In my work I have found lot of problem, the main was:

  • close file descriptor after write lot of content call flush function or like, then is slow down while all file is not write, regardless if the hdd is idle or have few occupation.
  • In loop: read 1 block, write 1 block, the out of cache/buffer block the other operation without reason.
  • Inode access can be parallel to be grouped by the OS. At parallel copy, the mkdir to create the destination folder can concurrence then self.
  • The graphic thread, then the main thread can be slow down in some condition (like linux with slow open source graphic drivers and large file copy list), and the IO access is blocking.


Ultracopier 0.1

Ultracopier-0.1-copy-engine.png

 While { read (position); write (position) }

Plain red: write, Plain blue: read, Dashed red: pre and post operation for the write file, Dashed blue: pre and post operation for the read file

  • Advantage: Very simple, and used by the most of developer to have simple copy file.
  • Disadvantage: The missing cache do read blocking, then if buffer is not full, the write can be down without blocking but the loop and thread is blocked at read function and the contrary.
  • Implementation mistake: The slow down in interface slow down the copy.

Ultracopier 0.2

Ultracopier-0.2-copy-engine.png

 Thread 1: While { read (position); } , Thread pool for write: While { write (position); } close(); , and pipe like communication

Plain red: write, Plain blue: read, Dashed red: pre and post operation for the write file, Dashed blue: pre and post operation for the read file

  • Advantage: The close function is blocked in thread, and while is blocked another write thread is used. The read not block anymore the write, and the contrary (the different media have advantage, and the buffer and cache level can change separately and be in concurrency).
  • Disadvantage: It’s complicated on some programming aspect, I have need use goto to minimize the code, and have great big read function.

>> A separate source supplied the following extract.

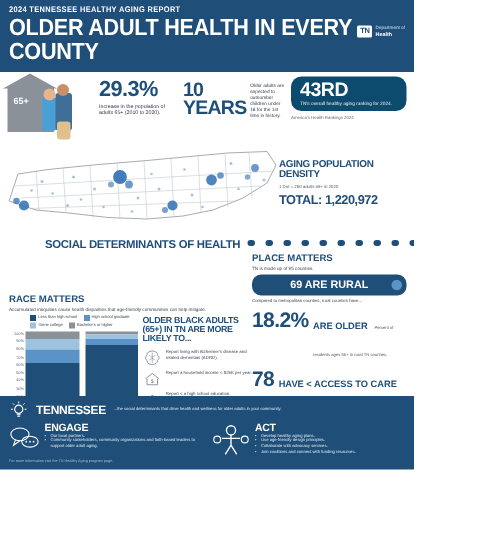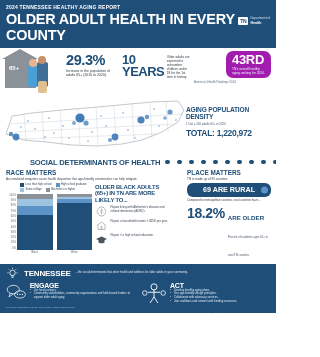"43RD" .rank-pill { background: #a21caf -> #0c4a6e; margin-left: 32px -> none }
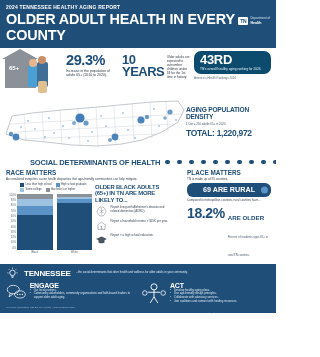"69 ARE RURAL" .cols { align-items: none -> flex-end; gap: 19px -> 0 }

The write thread decision is can be complicated too. The list parsing and read is same code for intuitive programming. Not parallel the extra programming like variable initialization, to prevent slow down for not real copy operation. Not parallel inode and data parallel operation possible. Can’t recovery destination file write corruption.
  • Implementation mistake: Do with thread and lot of blocking function (not event to have cleaner design), based on 0.1 design. The slow down in interface slow down the copy.

Ultracopier 0.3

Ultracopier-0.3-copy-engine.png

 Thead 1: Copy list send/receive event (start transfer, stop transfer event), Thread list of {Read thread, Write thread, transfer thread} with pipe like communication.

Plain red: write, Plain blue: read, Dashed red: pre and post operation for the write file, Dashed blue: pre and post operation for the read file

  • Advantage: Can parallel the inode and data access, prevent no copy operation to slow down the copy. Can group inode access via parallel access, but data parallel is bad in general. Have asynchronous behavior like for all OS/FS (included synchronous OS/FS like linux/ext4). Very cleaner design, possible separate control on each transfer. Can recovery destination file write corruption.
  • Disadvantage: Need master multi-thread, data locality, and lot of advanced algorithm.

More details on: Copy engine 0.3

Binary analyse

Hello, the analyse of the binary version of Ultracopier is here:

Disk-size-ultracopier.png

The analysed version, it's the windows version with 16 languages.

Ultracopier program structure

The old structure

Ultracopier-structure-0.2.png

The new structure

Ultracopier-0.3-structure-full-r1.png

Transfer and list management

Transfer-thread-copy-engine-ultracopier-0.31.png Ultracopier-CopyEngine-0.3.png Syncro-interface-copy-engine-list.png

Order of transfer

Ultracopier start transfer the most quickly opened file. That's allow prevent idle time, and improve the performance. Mostly is same than the transfer list, but not always.

The transfer order and open order will depends of the FS, the medias, the OS, ...

Advanced transfer view

Transfer normal.png Transfer read error.png Transfer write error.png

Ultracopier plugin

Draft 1 - Plugin/resource

Full information on Tar format on CatchChallenger wiki

This is draft 1 for the plugin/resource package.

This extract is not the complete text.